C’est le propre d’une cérémonie de tirage au sort. D’un pays à un autre, d’une CAN à une autre, le tirage reste un moment fort de la CAN. Il lève le premier voile de la compétition, réoriente la préparation et annonce les couleurs. C’est tout simplement le grand déclic sans le moindre rebond d’un ballon.
Cependant, c’est tout un continent et même au-delà qui résonne aux échos de son résultat par les commentaires et décryptages, qui prennent le relais de ces doigts magiques des préposés au tirage qui tracent le destin des équipes.

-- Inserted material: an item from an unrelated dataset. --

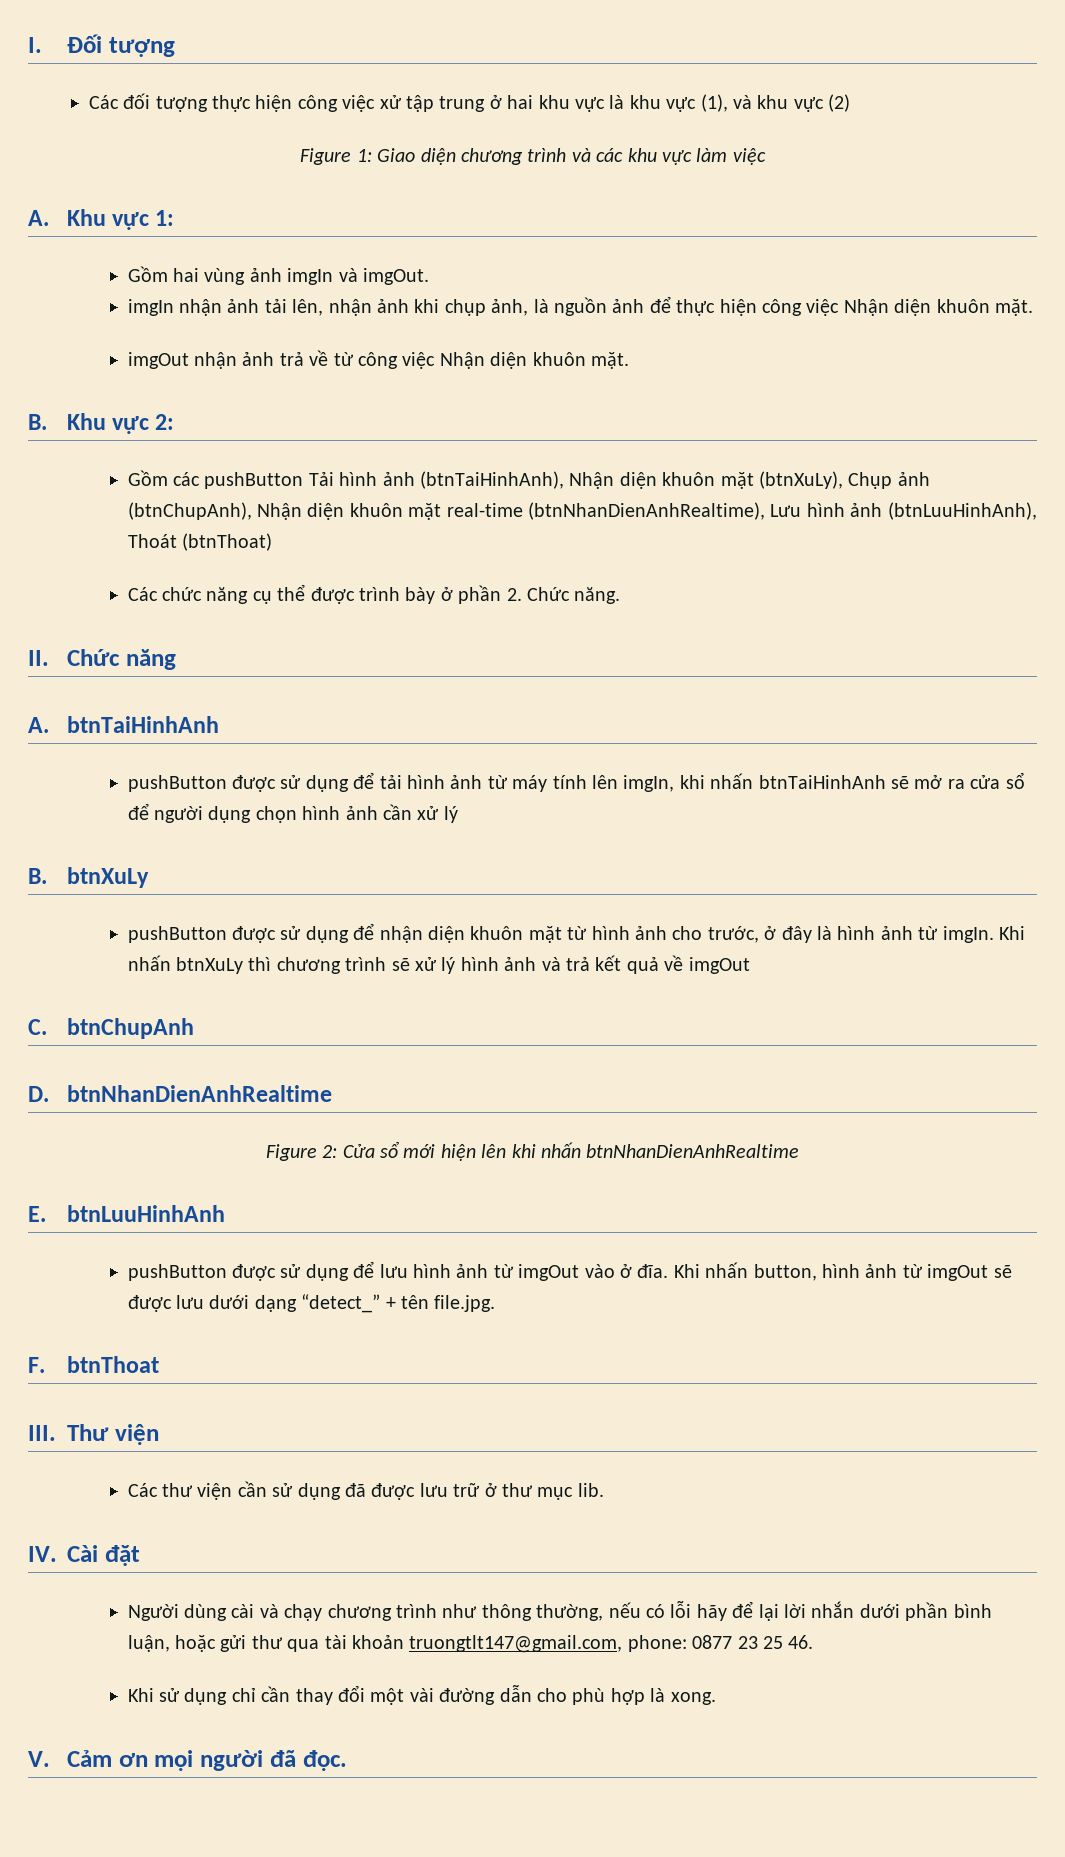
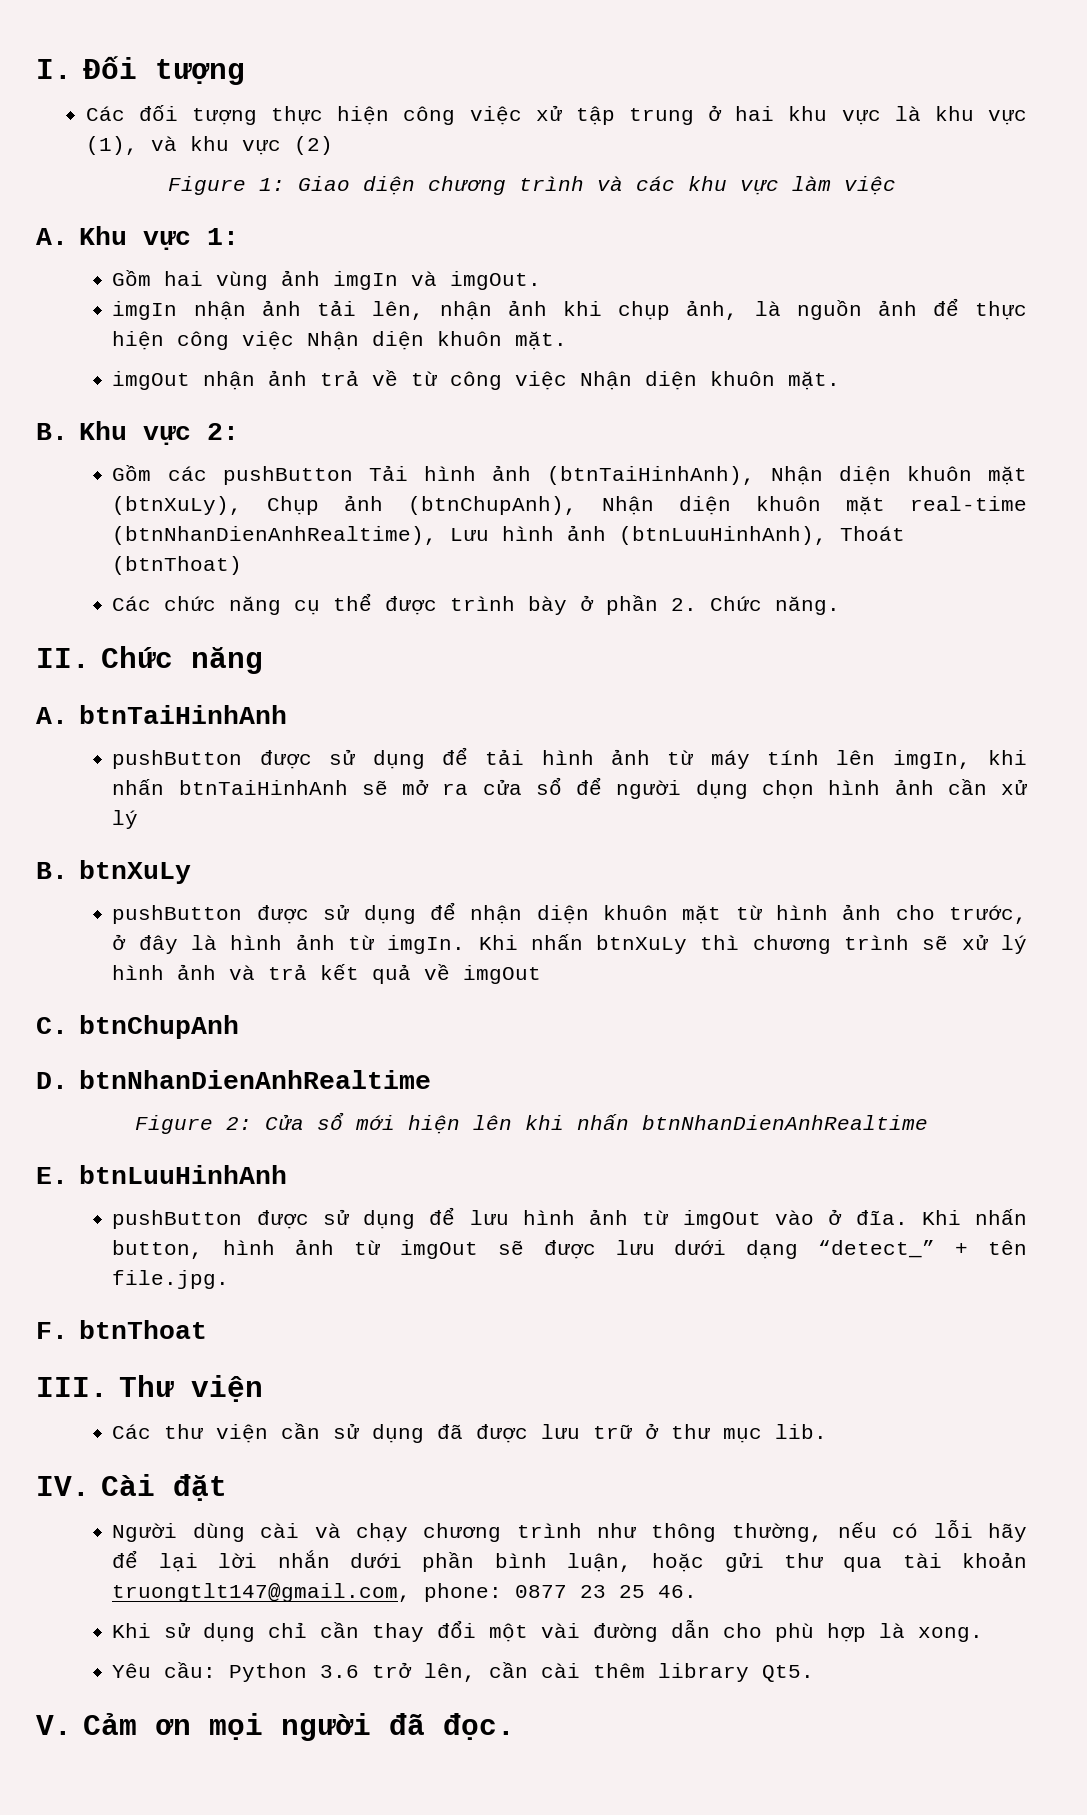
+ Yêu cầu: Python 3.6 trở lên, cần cài thêm library Qt5.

Pour Maroc 2025, la toile va s’enflammer car la CAN se joue désormais sur Internet. Les internautes ont près dix mois pour se défouler, se chambrer. Pour le Sénégal, le chemin du second passera une rive du Fleuve Congo, une virée en Afrique australe avec le Botswana et une escale dans la sous-région au Bénin.
Le tirage au sort n’a dérogé à aucune tradition, il a gardé son côté prologue et celui de sonde de la capacité organisationnelle du pays hôte aux yeux du monde et en présence des générations de célébrités.
Paris réussi pour les Marocains d’exhiber avec fierté leur pays dans ce qu’il a de plus attrayant, de même que la qualité de ses infrastructures et un clin d’œil à ces légendes africaines qui ont marqué la CAN. Beau spectacle teinté de souvenirs et d’espoirs.